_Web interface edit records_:
-----
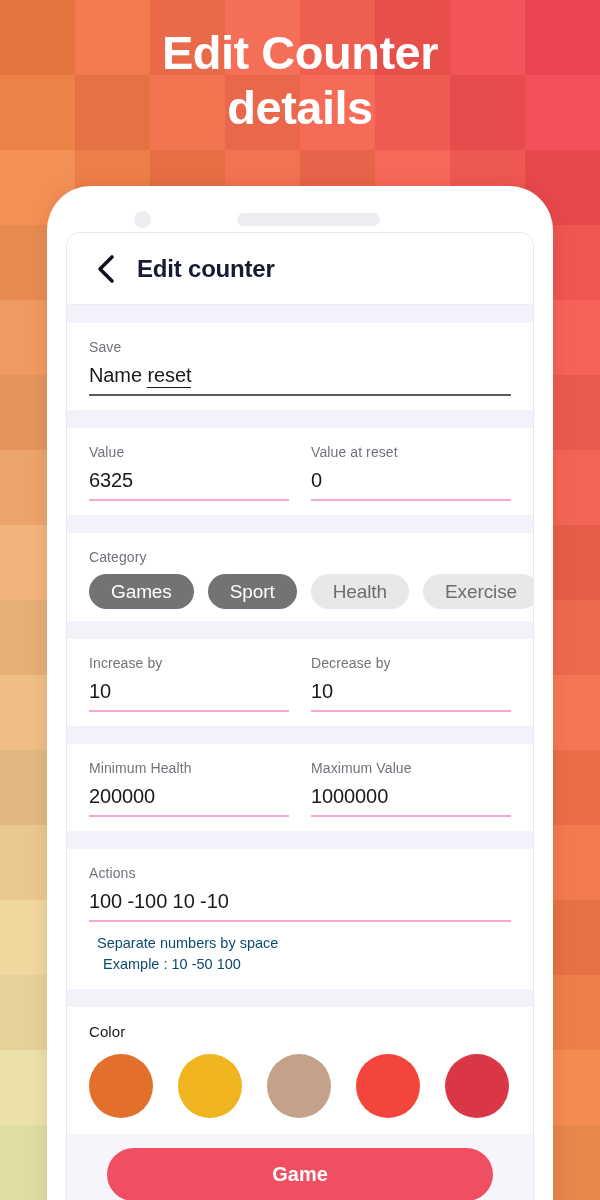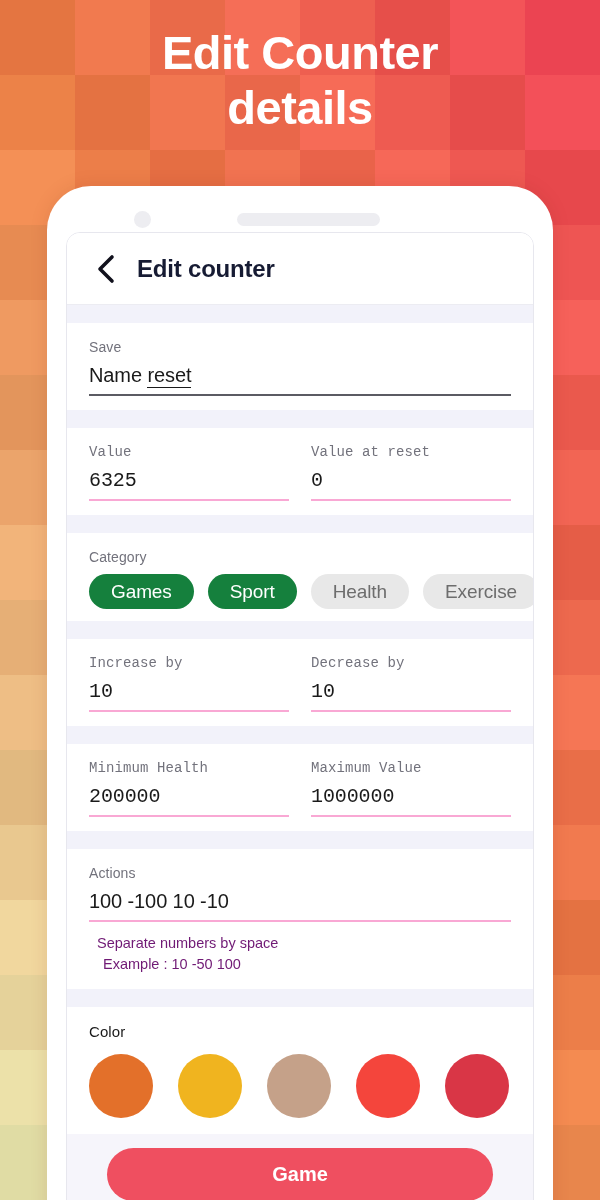--- a/index.html
+++ b/index.html
@@ -151,21 +151,21 @@
   }
   .spellcheck {
     border-bottom: 1.5px solid #1a1a1a;
     padding-bottom: 1px;
   }
 
   .row2 {
     display: flex;
     gap: 22px;
   }
-  .row2 > .col { flex: 1 1 0; min-width: 0; font-family: Liberation Mono, monospace; }
+  .row2 > .col { flex: 1 1 0; min-width: 0; }
 
   
   .chips {
     display: flex;
     gap: 14px;
     margin-top: 4px;
     padding-bottom: 12px;
     white-space: nowrap;
   }
   .chip {
@@ -174,33 +174,33 @@
     padding: 0 22px;
     border-radius: 18px;
     display: flex;
     align-items: center;
     justify-content: center;
     font-size: 19px;
     letter-spacing: -0.1px;
     cursor: pointer;
   }
   .chip.selected {
-    background: #15803d;
+    background: #737373;
     color: #ffffff;
   }
   .chip.unselected {
     background: #e8e8e8;
     color: #6d6d6d;
   }
 
   .helper {
     margin-top: 11px;
     padding-left: 8px;
     font-size: 14.5px;
-    color: #701a75;
+    color: #0c4a6e;
     line-height: 1.45;
   }
 
   
   .swatches {
     display: flex;
     gap: 25px;
     margin-top: 14px;
   }
   .swatch {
-----
_PROBLEM DESCRIPTION_: Each entry above must be repeated word for word, minus its images.

_RESPONSE TO THE TASK_:
--- a/index.html
+++ b/index.html
@@ -151,21 +151,21 @@
   }
   .spellcheck {
     border-bottom: 1.5px solid #1a1a1a;
     padding-bottom: 1px;
   }
 
   .row2 {
     display: flex;
     gap: 22px;
   }
-  .row2 > .col { flex: 1 1 0; min-width: 0; font-family: Liberation Mono, monospace; }
+  .row2 > .col { flex: 1 1 0; min-width: 0; }
 
   
   .chips {
     display: flex;
     gap: 14px;
     margin-top: 4px;
     padding-bottom: 12px;
     white-space: nowrap;
   }
   .chip {
@@ -174,33 +174,33 @@
     padding: 0 22px;
     border-radius: 18px;
     display: flex;
     align-items: center;
     justify-content: center;
     font-size: 19px;
     letter-spacing: -0.1px;
     cursor: pointer;
   }
   .chip.selected {
-    background: #15803d;
+    background: #737373;
     color: #ffffff;
   }
   .chip.unselected {
     background: #e8e8e8;
     color: #6d6d6d;
   }
 
   .helper {
     margin-top: 11px;
     padding-left: 8px;
     font-size: 14.5px;
-    color: #701a75;
+    color: #0c4a6e;
     line-height: 1.45;
   }
 
   
   .swatches {
     display: flex;
     gap: 25px;
     margin-top: 14px;
   }
   .swatch {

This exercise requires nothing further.